Sunday, January 26, 2014

My Story (Part 2) - The Frustrating Part



(not me, my dr, or anyone I know)

I ended the first part of my overall story with the scheduling with what was to be an exploratory laparoscopy.  Here is a link to the first part: My Story (Part 1)

This is the part of my overall story that I would change if I could.  I would change just about every part of it, but at the time I didn't know better, I felt stoned all the time, and I had not yet realized I needed a much more specialized doctor than just a primary physician.  

Anyway, I scheduled the laparoscopy and had no idea what to expect.  I don't know that I even saw my surgeon before surgery... perhaps briefly as I was signing papers.  My first concern was that when the anesthesiologist came to see me, he pretty much didn't speak English.  I was left wondering how he got certified to treat patients because a language barrier is not something patients want to worry about.  He might be a great doctor, I have no idea, but I was uncomfortable and wasn't sure he had comprehended or acknowledged anything I said.  I remember being wheeled into a cold, sterile operating room, and the next thing I knew, I was still in the operating room and was being wheeled back into recovery.  



I woke up to the worst pain I thought I could imagine.  It was disorienting, I could feel every part of my body and all the cuts and discomfort, I had a tube down my throat, my mouth was dry and all I could manage to get out was "It hurts."  I must have muttered that 20 times.  I would come to learn that the way I came to out of surgery was not how it is supposed to happen.  They told me I had to wake up before being administered with any pain medicine but when I get to my next surgery I will explain how much better it could have been.  Remembering waking up from this surgery still must be one of my Top 5 Least Favorite memories.  Probably the worst but I don't feel like thinking about it at the moment.  It was awful.  Painful and confusing and disorienting and awful.

I was able to leave the hospital later that day.  The surgery involved three incisions - one in my belly button, and one on the lower right side of my pelvis and one on the lower left side of my pelvis.  I think the surgery took a couple of hours.  I had agreed for the surgeon to remove any endometriosis he might come across, but nothing was removed.  The surgeon wrote that he saw "some" endometriosis, primarily lower left-side and that he didn't want to remove it because he wasn't confident enough in his ability to conduct surgery around the ureter where some of it was located.  It also seems like he didn't look around fully because I had a lot of it removed later that he didn't even mention.

So this report, right there, cost me at least a year of my life.  Because his report was not all that thorough and because he wrote that he saw "some" endometriosis and didn't know whether another surgery was warranted, I tried other things first.  Really, he should have written that it was severe and recommended removal right away.  That's what my doctor and I discovered when I would finally have my next surgery.

I have learned now, that good doctors recommend good surgeons and refer you to other good doctors within their network and the bad doctors refer you to bad or mediocre surgeons, as was the one who preformed this first surgery.  He could have strongly recommended removal surgery and my doctor would have chosen a completely different path.  Instead, because he indicated that it wasn't severe, I spent months trying physical therapy for pelvic floor dysfunction instead of right away dealing with the endometriosis.  I learned a lot in that time but ultimately accomplished nothing.  I did, however, get to my current doctor, Dr.
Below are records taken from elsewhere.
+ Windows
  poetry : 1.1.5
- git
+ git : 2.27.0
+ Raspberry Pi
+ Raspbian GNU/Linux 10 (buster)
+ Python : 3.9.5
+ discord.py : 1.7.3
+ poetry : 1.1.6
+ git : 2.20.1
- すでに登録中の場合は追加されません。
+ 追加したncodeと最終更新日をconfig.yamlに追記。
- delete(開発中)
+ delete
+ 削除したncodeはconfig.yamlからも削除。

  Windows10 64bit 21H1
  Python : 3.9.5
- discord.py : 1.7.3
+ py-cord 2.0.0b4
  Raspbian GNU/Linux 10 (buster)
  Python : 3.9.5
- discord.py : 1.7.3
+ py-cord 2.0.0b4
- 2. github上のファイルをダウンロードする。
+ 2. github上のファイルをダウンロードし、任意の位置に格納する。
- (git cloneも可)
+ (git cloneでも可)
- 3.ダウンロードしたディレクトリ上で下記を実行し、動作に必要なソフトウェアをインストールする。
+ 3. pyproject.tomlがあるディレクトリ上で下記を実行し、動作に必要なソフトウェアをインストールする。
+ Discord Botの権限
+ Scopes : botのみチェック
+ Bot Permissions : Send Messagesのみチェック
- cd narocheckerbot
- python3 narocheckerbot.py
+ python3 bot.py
K after this surgery.  

It was obvious that my primary doctor wasn't able to deal with me, nobody seemed to have a direction, and we got good feedback about another doctor who worked in the area where I grew up.  The moment I met her I felt supported and confident in her knowledge of her field.  She did a thorough intake with my medical history, I never felt rushed or like I had to be finished because my allotted 15 minutes was up, and I finally felt like someone was taking me seriously.  Right away she dealt with my pain with meds while at the same time figuring out a course of action.  She also put me on 3 times the amount of hormones a person would take for birth control in order to stop the production of any new endometriosis cells while I worked on recovery.  Something that she felt my first doctor should have done immediately.  I guess birth control can "control" it for some people but definitely slows down or stops the production of new areas of endometriosis so is the natural first step for someone with unresolved pelvic pain.  
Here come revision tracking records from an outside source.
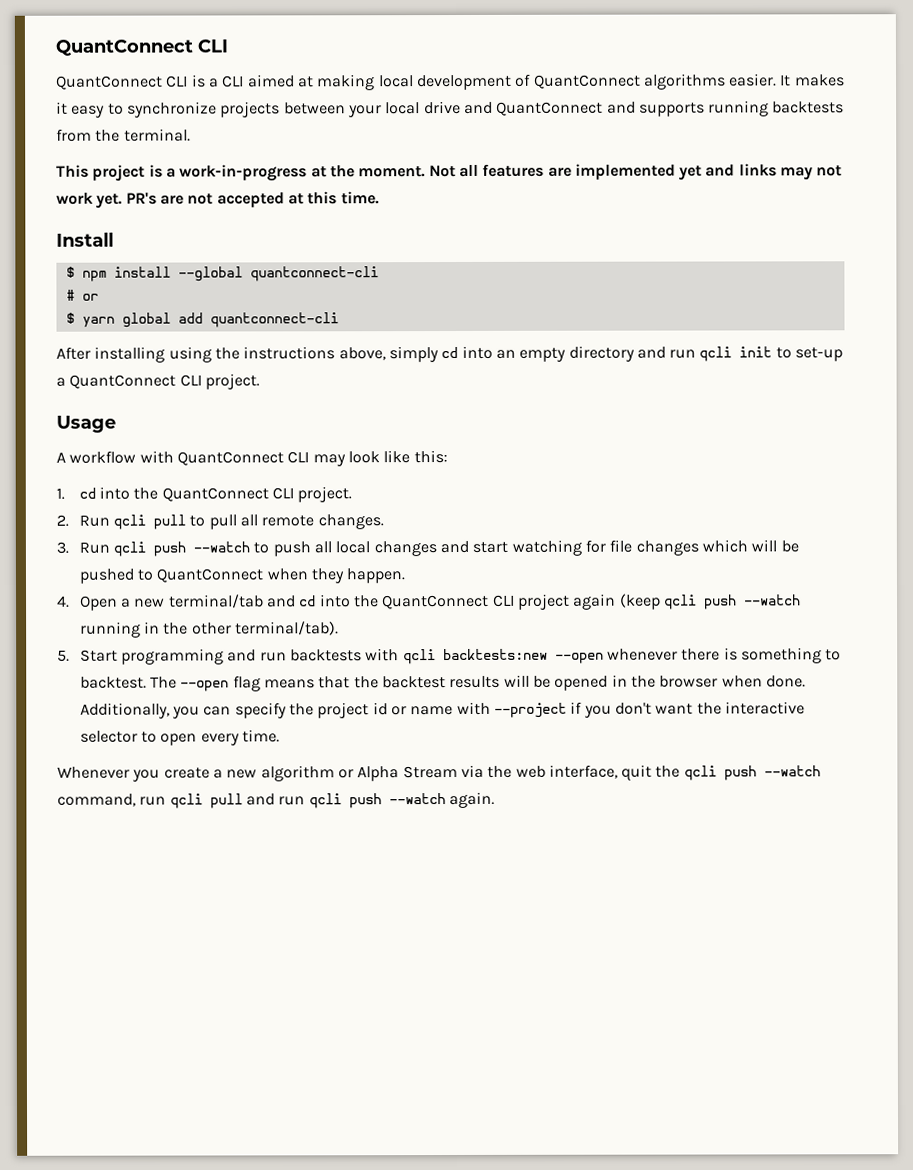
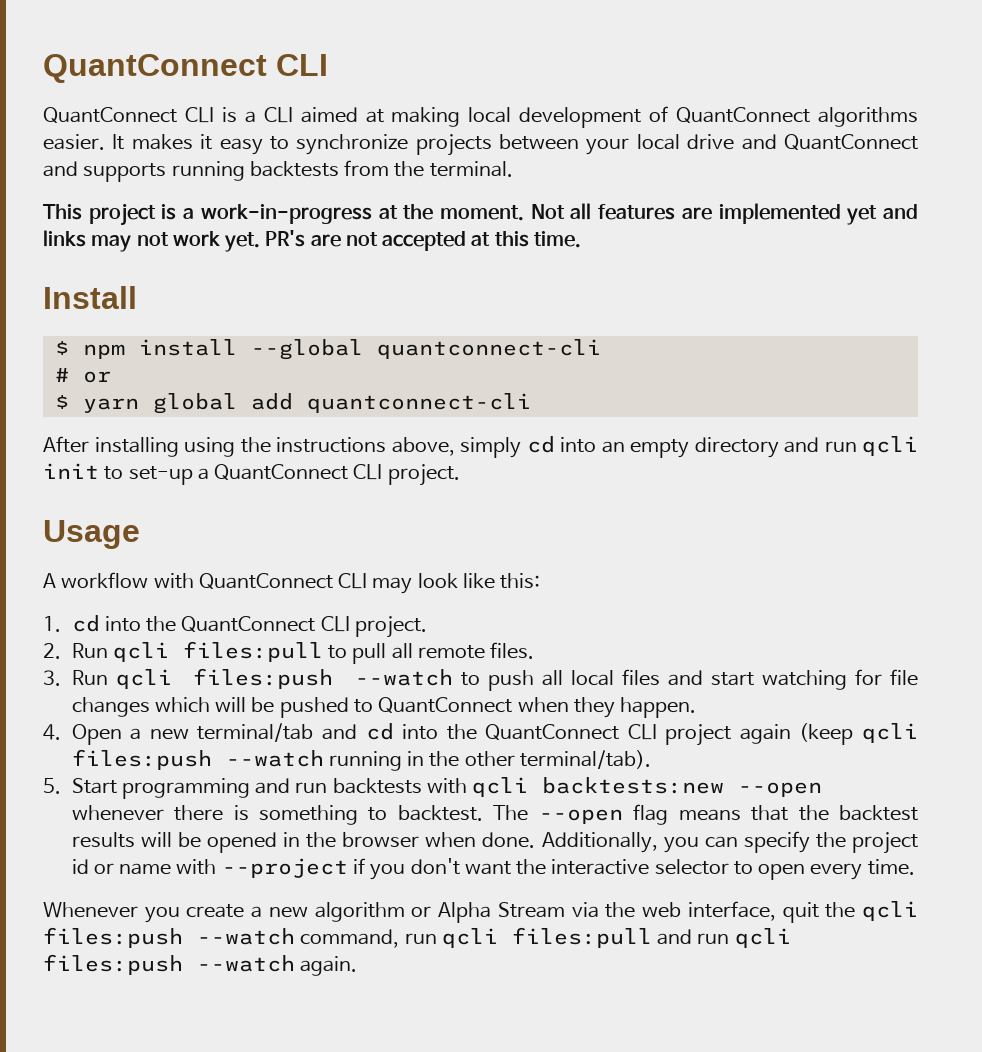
- 2. Run qcli pull to pull all remote changes.
+ 2. Run qcli files:pull to pull all remote files.
- 3. Run qcli push --watch to push all local changes and start watching for file changes which will be pushed to QuantConnect when they happen.
+ 3. Run qcli files:push --watch to push all local files and start watching for file changes which will be pushed to QuantConnect when they happen.
- 4. Open a new terminal/tab and cd into the QuantConnect CLI project again (keep qcli push --watch running in the other terminal/tab).
+ 4. Open a new terminal/tab and cd into the QuantConnect CLI project again (keep qcli files:push --watch running in the other terminal/tab).
- Whenever you create a new algorithm or Alpha Stream via the web interface, quit the qcli push --watch command, run qcli pull and run qcli push --watch again.
+ Whenever you create a new algorithm or Alpha Stream via the web interface, quit the qcli files:push --watch command, run qcli files:pull and run qcli files:push --watch again.

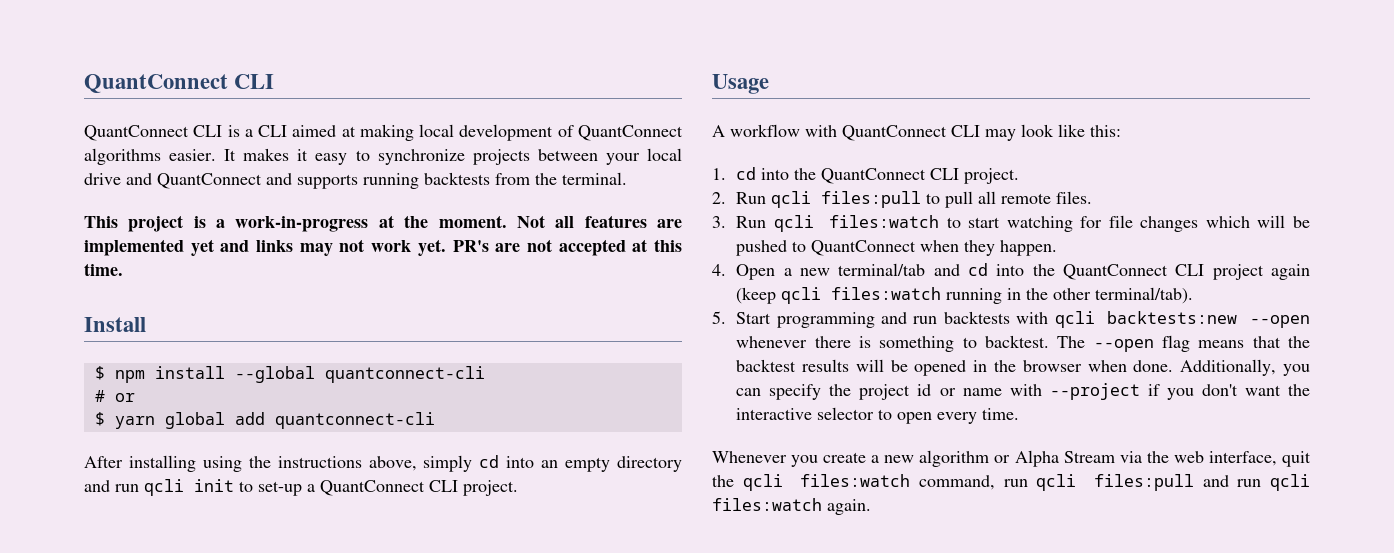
- 3. Run qcli files:push --watch to push all local files and start watching for file changes which will be pushed to QuantConnect when they happen.
+ 3. Run qcli files:watch to start watching for file changes which will be pushed to QuantConnect when they happen.
- 4. Open a new terminal/tab and cd into the QuantConnect CLI project again (keep qcli files:push --watch running in the other terminal/tab).
+ 4. Open a new terminal/tab and cd into the QuantConnect CLI project again (keep qcli files:watch running in the other terminal/tab).
- Whenever you create a new algorithm or Alpha Stream via the web interface, quit the qcli files:push --watch command, run qcli files:pull and run qcli files:push --watch again.
+ Whenever you create a new algorithm or Alpha Stream via the web interface, quit the qcli files:watch command, run qcli files:pull and run qcli files:watch again.

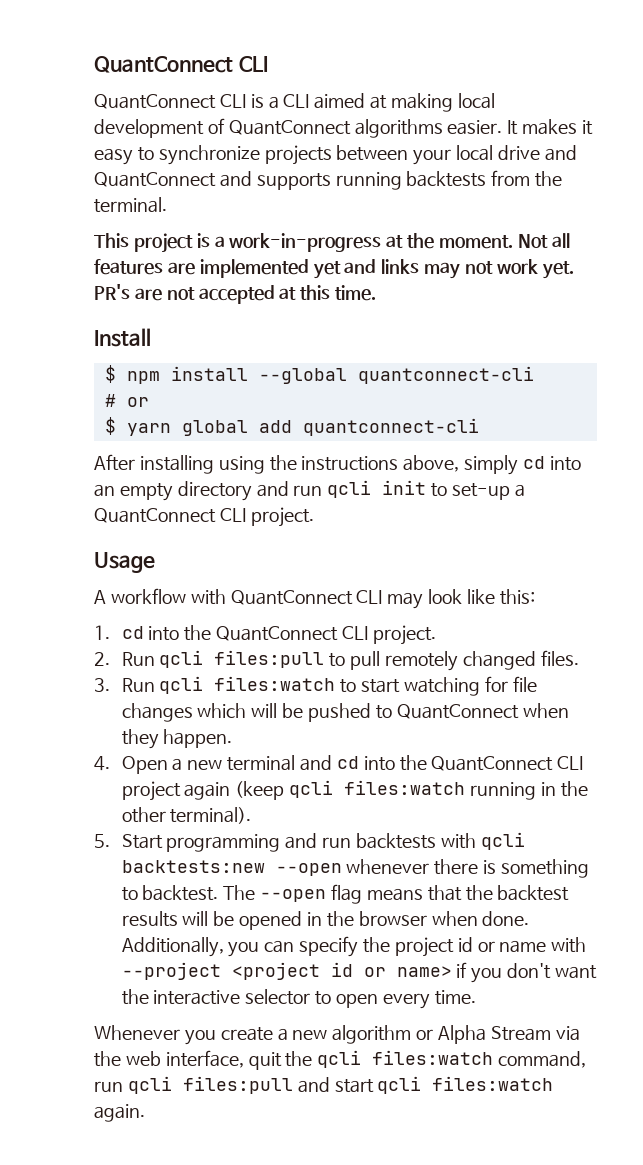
- 2. Run qcli files:pull to pull all remote files.
+ 2. Run qcli files:pull to pull remotely changed files.
- 4. Open a new terminal/tab and cd into the QuantConnect CLI project again (keep qcli files:watch running in the other terminal/tab).
+ 4. Open a new terminal and cd into the QuantConnect CLI project again (keep qcli files:watch running in the other terminal).
- Additionally, you can specify the project id or name with --project if you don't want the interactive selector to open every time.
+ Additionally, you can specify the project id or name with --project <project id or name> if you don't want the interactive selector to open every time.
- Whenever you create a new algorithm or Alpha Stream via the web interface, quit the qcli files:watch command, run qcli files:pull and run qcli files:watch again.
+ Whenever you create a new algorithm or Alpha Stream via the web interface, quit the qcli files:watch command, run qcli files:pull and start qcli files:watch again.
So because nobody wants unnecessary surgery, I went through physical therapy for a while and while all the medications did help, I was constantly in a haze and felt "doped up."  I was taking Tramadol, Neurontin, Vicodin, Oxycontin and hoping the PT would work while slowly realizing it wasn't.  Finally we all agreed that surgery seemed like the next step.  So the next part of My Story is the surgery to remove the endometriosis.